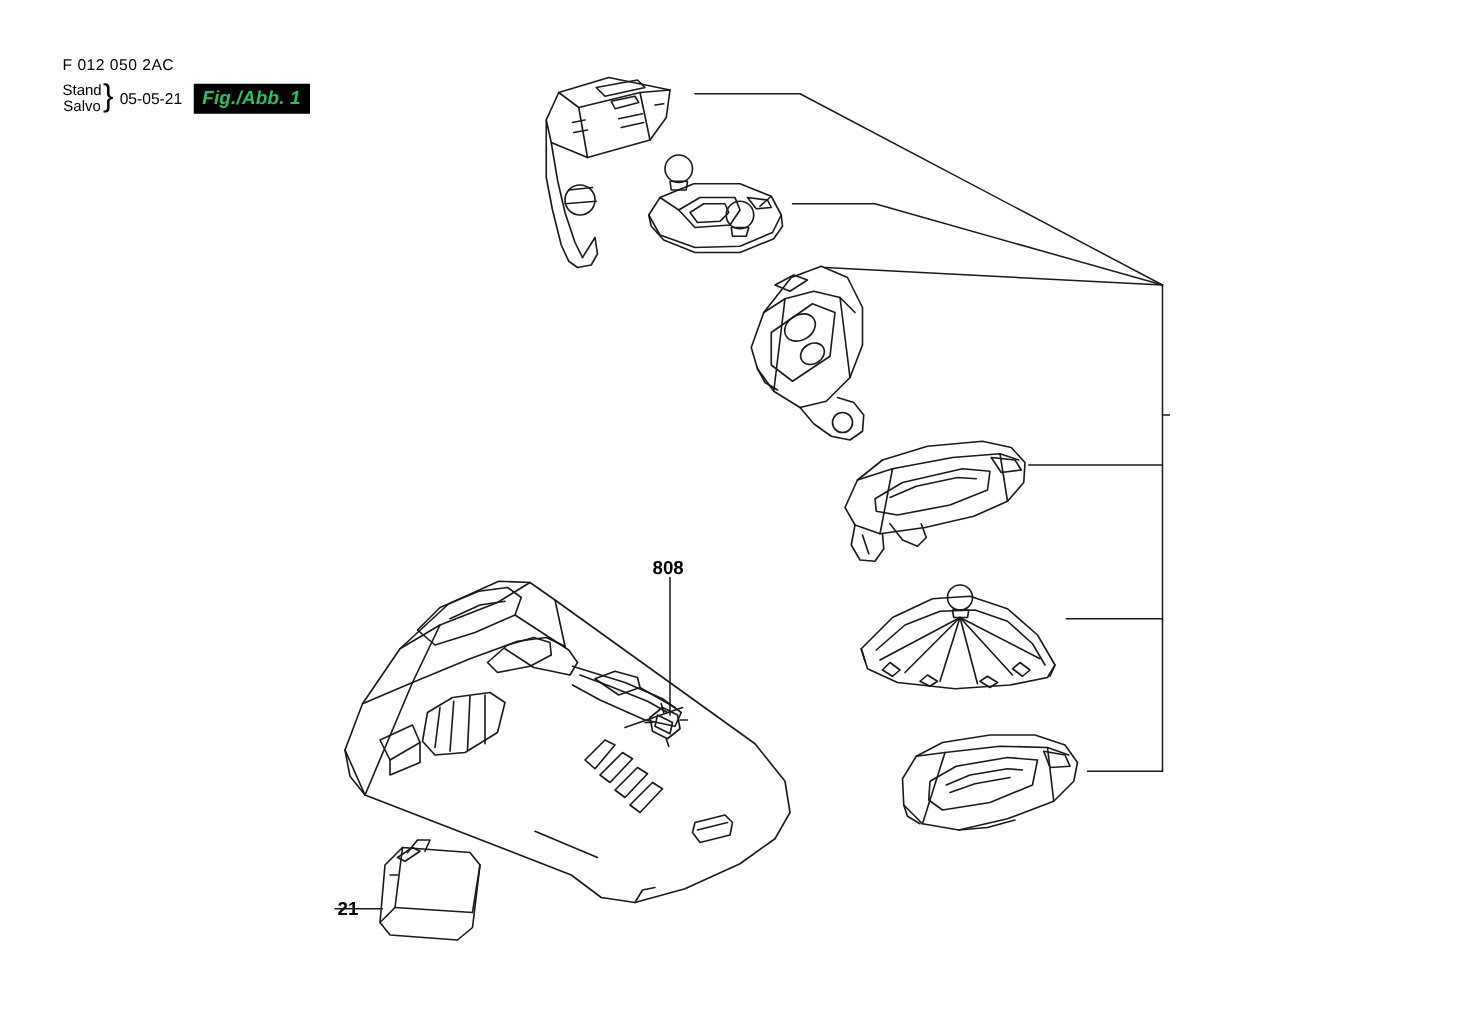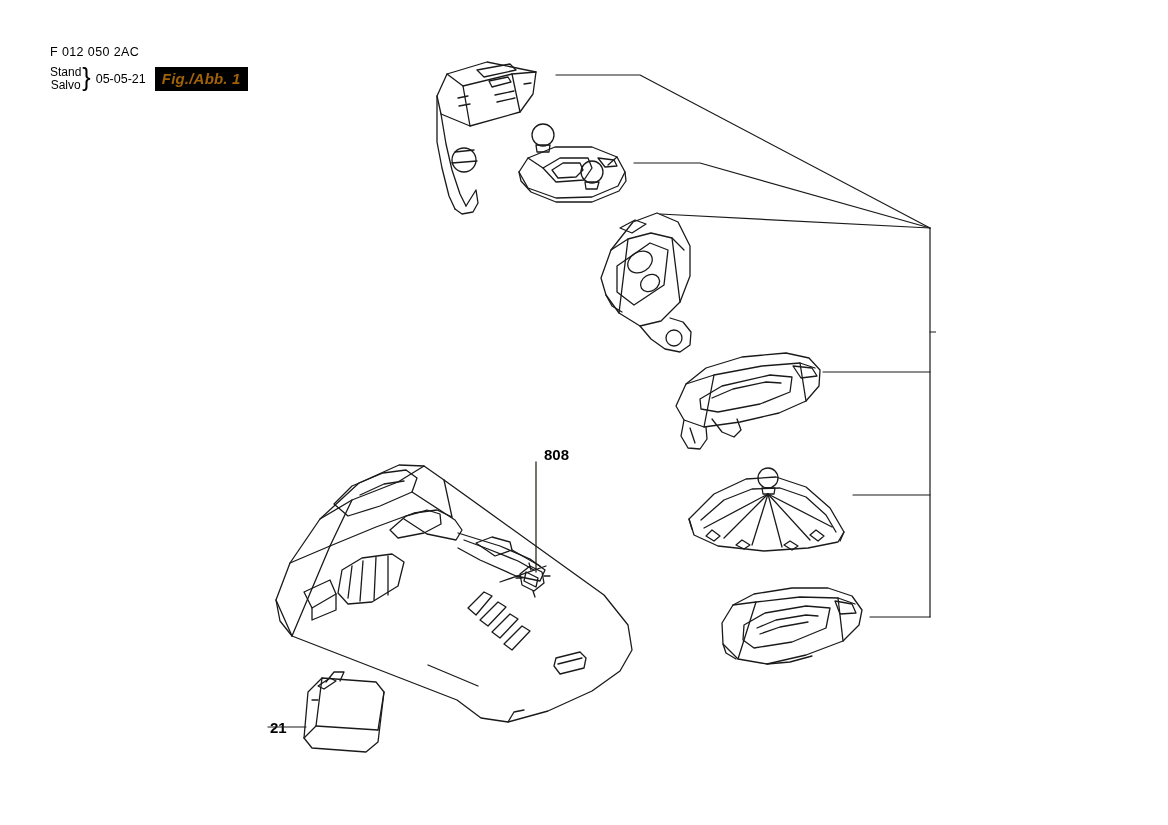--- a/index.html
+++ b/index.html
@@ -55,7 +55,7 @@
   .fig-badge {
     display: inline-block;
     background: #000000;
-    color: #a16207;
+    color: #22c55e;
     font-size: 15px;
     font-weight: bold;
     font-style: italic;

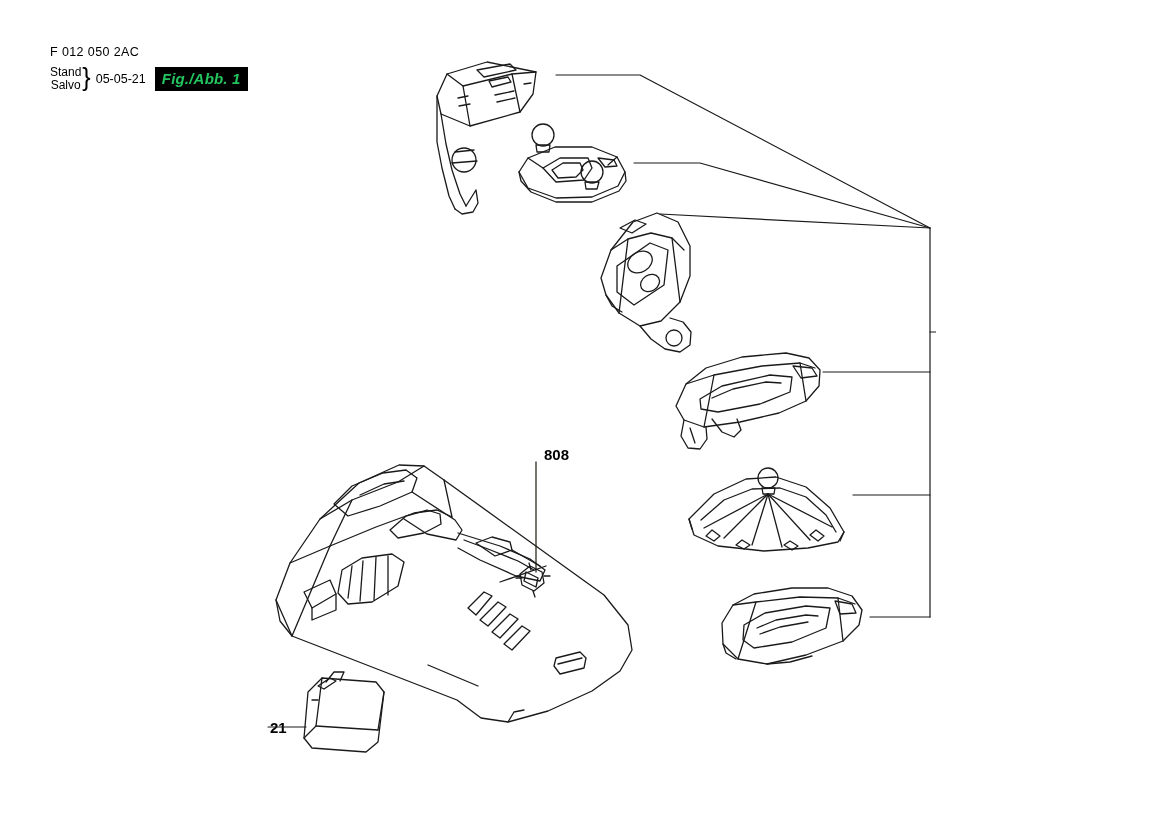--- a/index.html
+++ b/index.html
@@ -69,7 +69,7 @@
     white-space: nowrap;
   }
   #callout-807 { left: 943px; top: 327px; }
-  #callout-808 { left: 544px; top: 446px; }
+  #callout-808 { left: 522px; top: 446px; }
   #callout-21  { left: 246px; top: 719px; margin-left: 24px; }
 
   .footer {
------------------------
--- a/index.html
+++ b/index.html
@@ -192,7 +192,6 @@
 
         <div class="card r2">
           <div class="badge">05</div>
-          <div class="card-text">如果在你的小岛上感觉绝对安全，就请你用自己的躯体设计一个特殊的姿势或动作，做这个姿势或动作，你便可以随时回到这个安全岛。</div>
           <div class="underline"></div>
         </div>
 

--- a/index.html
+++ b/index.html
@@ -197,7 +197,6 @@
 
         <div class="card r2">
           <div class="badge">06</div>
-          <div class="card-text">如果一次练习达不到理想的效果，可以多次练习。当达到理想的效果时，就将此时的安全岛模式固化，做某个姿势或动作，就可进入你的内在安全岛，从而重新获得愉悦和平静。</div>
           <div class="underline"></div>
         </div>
------------------------
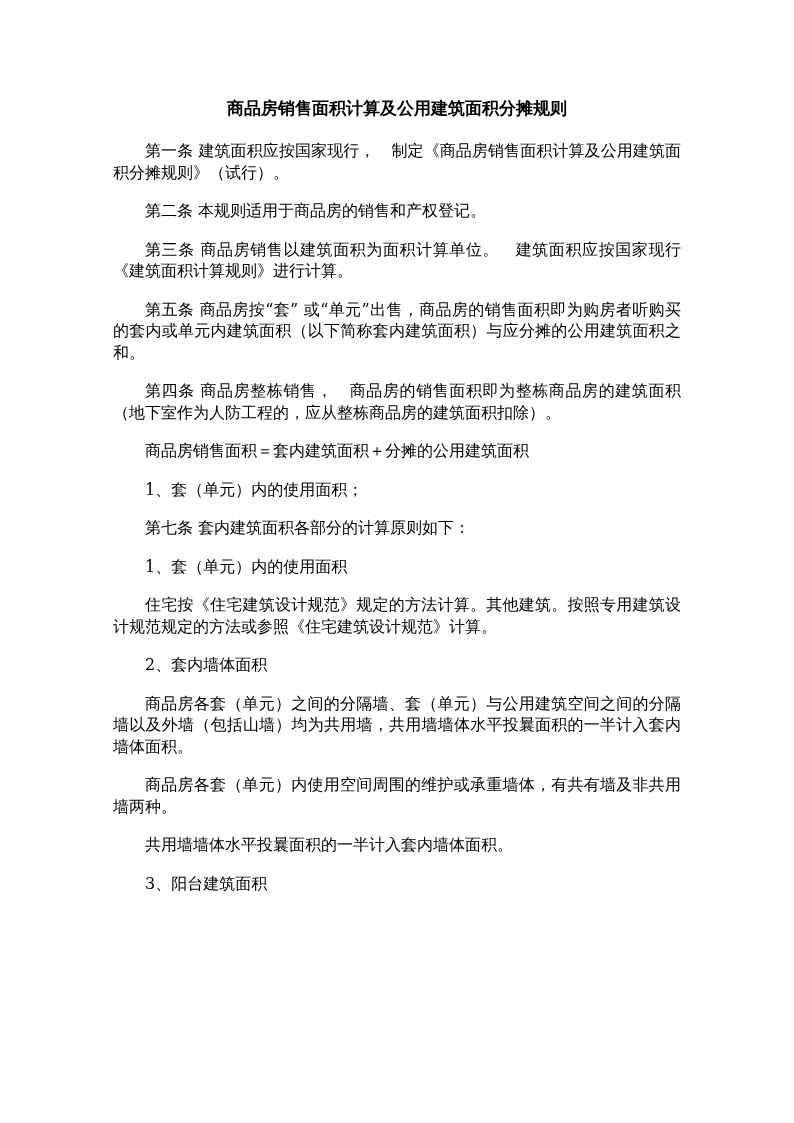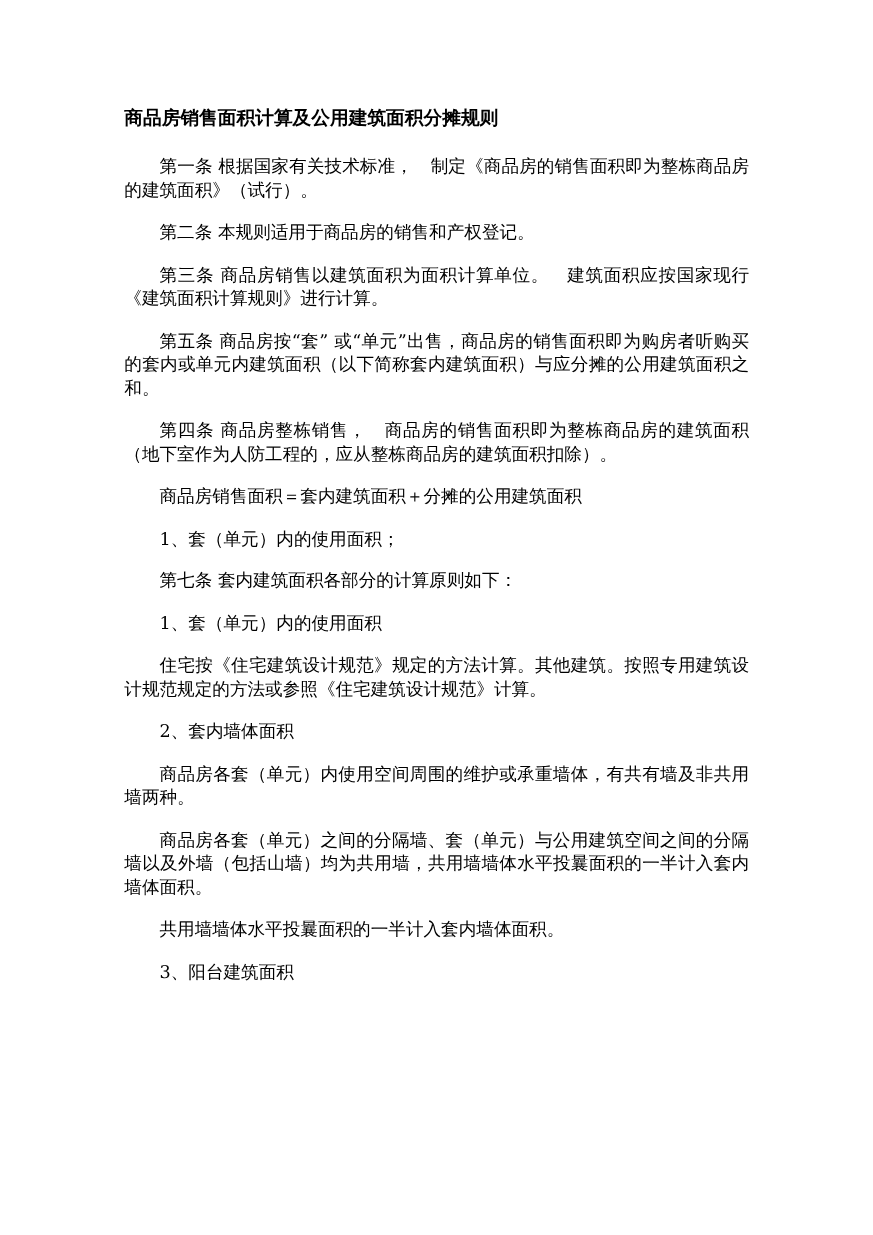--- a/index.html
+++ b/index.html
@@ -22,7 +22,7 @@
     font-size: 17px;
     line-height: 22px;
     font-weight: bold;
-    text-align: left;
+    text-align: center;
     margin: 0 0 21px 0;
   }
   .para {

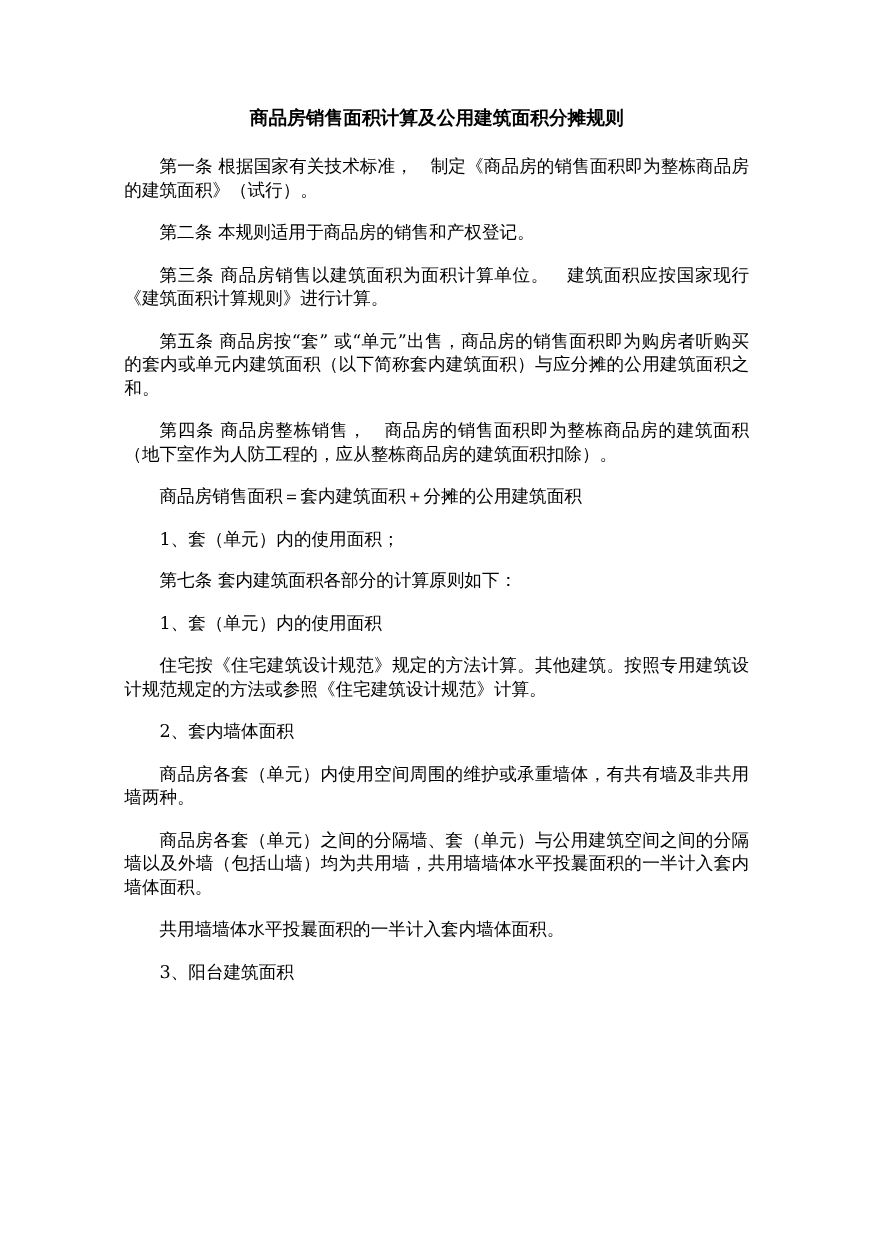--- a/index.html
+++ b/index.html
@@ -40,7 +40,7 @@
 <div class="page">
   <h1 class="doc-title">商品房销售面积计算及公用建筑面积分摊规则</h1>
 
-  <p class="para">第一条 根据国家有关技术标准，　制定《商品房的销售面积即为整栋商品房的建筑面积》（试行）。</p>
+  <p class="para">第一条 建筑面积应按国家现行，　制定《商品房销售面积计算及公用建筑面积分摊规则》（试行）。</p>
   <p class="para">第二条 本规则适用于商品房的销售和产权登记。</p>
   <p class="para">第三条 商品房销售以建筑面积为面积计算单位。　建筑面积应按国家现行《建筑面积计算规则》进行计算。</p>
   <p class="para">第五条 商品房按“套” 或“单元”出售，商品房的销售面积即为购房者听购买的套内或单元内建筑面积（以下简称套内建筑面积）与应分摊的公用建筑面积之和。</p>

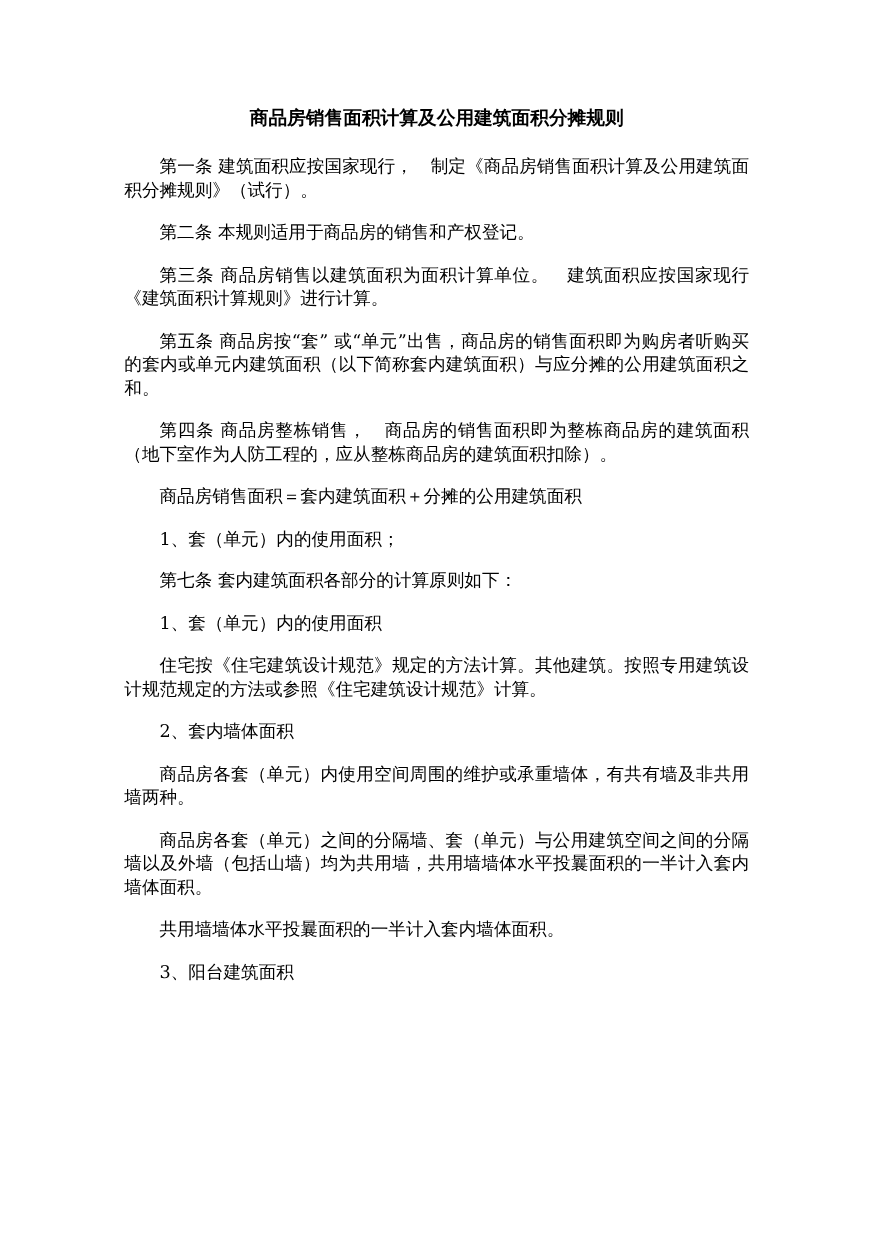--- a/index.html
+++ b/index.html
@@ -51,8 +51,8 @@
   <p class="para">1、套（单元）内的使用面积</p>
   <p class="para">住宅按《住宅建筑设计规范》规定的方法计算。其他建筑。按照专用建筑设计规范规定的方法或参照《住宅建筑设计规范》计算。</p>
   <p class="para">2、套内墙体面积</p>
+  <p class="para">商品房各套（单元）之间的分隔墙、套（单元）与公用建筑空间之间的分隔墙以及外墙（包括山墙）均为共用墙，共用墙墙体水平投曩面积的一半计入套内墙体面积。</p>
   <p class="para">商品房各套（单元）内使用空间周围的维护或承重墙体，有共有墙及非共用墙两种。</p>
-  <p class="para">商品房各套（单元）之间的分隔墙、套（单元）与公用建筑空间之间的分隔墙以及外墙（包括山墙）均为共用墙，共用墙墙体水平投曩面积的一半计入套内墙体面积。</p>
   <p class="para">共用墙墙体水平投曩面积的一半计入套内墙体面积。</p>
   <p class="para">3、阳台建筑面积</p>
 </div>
------------------------
## Assignment
Starting with the line that has "display: inline-block;" and ending with the line that has "522px; top: 446px;", repeat the lines above exactly, omitting every picture.

## Answer to this exercise
     display: inline-block;
     background: #000000;
-    color: #a16207;
+    color: #22c55e;
     font-size: 15px;
     font-weight: bold;
     font-style: italic;

--- a/index.html
+++ b/index.html
@@ -69,7 +69,7 @@
     white-space: nowrap;
   }
   #callout-807 { left: 943px; top: 327px; }
-  #callout-808 { left: 544px; top: 446px; }
+  #callout-808 { left: 522px; top: 446px; }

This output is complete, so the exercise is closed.